Labour politician Doug Naysmith, who died last month, has been praised as “modest and genuine” and a man of high principle.
Dr Naysmith, who was Labour MP for Bristol North West for 13 years, died aged 82.
His successor in Bristol North West, Darren Jones, said he owed his 2017 victory to Dr Naysmith’s encouragement.
Mr Jones said: “I was very sad to hear that Doug Naysmith has died. We first met when he was my MP growing up and he was always a support to me after I was selected to be the Labour candidate in 2012.”
In a joint statement Mr Jones, and fellow Bristol Labour MPs Karin Smyth (Bristol South), Kerry McCarthy (Bristol East), and Thangam Debbonaire (Bristol West), said: “We will miss him, and pay tribute to his many decades of public service. Our thoughts are with his family and friends at this difficult time.”
West of England Metro Mayor Dan Norris, who served as a Labour MP alongside Dr Naysmith, said he was deeply saddened.
“Doug was an honourable, charismatic and charming MP and Bristol City Councillor colleague. Very capable, yet modest, Doug genuinely cared about those he represented, was of high principle, a straight dealing individual and great fun. I will remember him with respect and fondness.”

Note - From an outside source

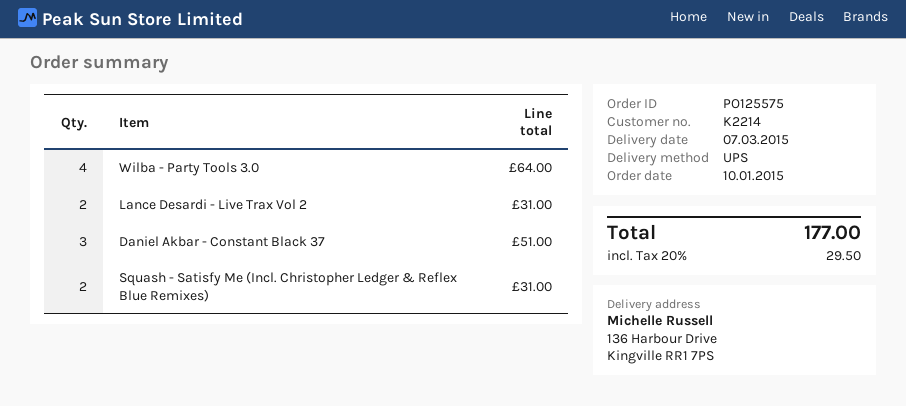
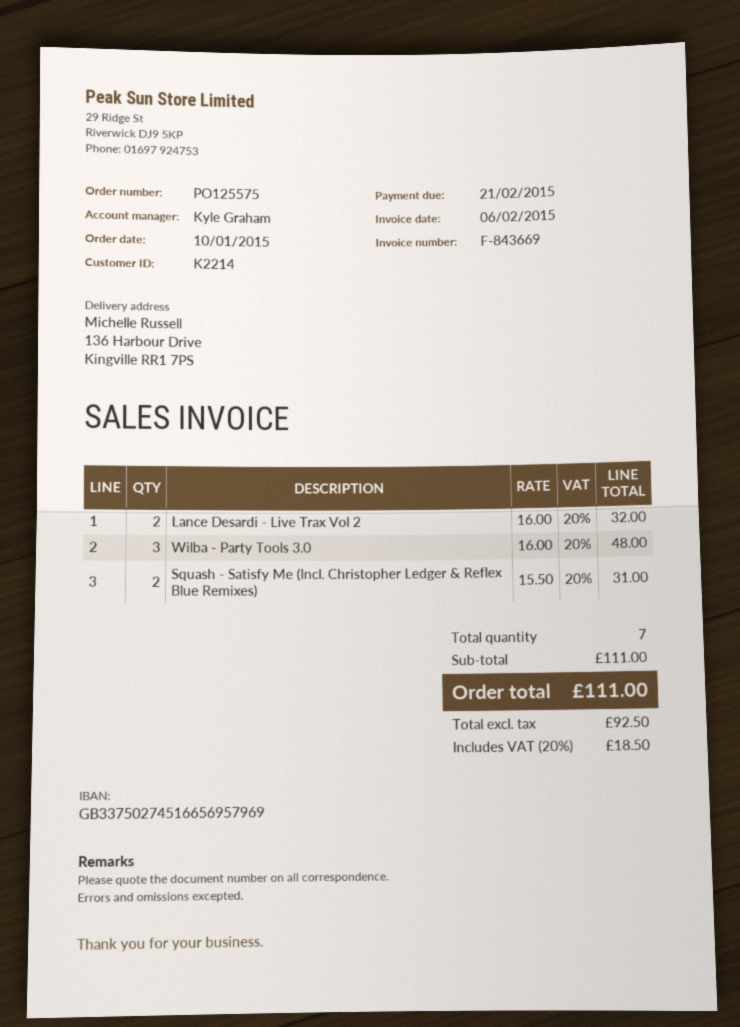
Wilba - Party Tools 3.0: 4 for 64.00 -> 3 for 48.00
Lance Desardi - Live Trax Vol 2: 2 for 31.00 -> 2 for 32.00
Daniel Akbar - Constant Black 37: 3 for 51.00 -> none
tax: 20% = 29.50 -> 20% = 18.50
total: 177.00 -> 111.00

Doug Naysmith was elected to Bristol City Council in 1981 for the Hillfields seat. In 1992 he stood for Bristol North West in 1992, losing by 45 votes to the sitting Conservative MP, Michael Stern.
In the 1997 General Election he won the seat by a landslide, and successfully defended it in 2001 and 2005.
Darren Jones said: “Doug knew how to set the political drama. After retiring from Parliament in 2010 he won a council election (for Avonmouth and Lawrence Weston) by the flip of a coin.
“After I lost in the 2015 general election Doug told me to keep going and we were both delighted to have won Bristol North West back in 2017.
“He did say though, that politicians with beards earn fewer votes and advised I shaved mine off! Maybe one day.”
Dr Naysmith had worked as an immunologist and was a research fellow at Bristol University. He campaigned successfully for smoking to be banned in public places.
He was also a vocal campaigner against fox hunting with dogs.
On retiring from the council in 2014, Doug was made an Alderman of the City of Bristol.
There was a minute’s silence at the full council meeting after his death in July and councillors from all parties gave tributes to him. A spokesman said: “The flag of Bristol at City Hall has been lowered to half mast following Doug’s death, as is tradition when an alderman passes away, and will remain at half mast until his funeral.”
He had been chair of the City of Bristol Port Authority, and was instrumental in the sale of loss making Port in 1991.
Bristol Port Company’s Managing Director, Sir David Ord, said: “His singular objective was to keep the Port open by encouraging new investment and thereby preserving employment for as many as possible. We and all past and current employees, owe Doug a debt of gratitude.”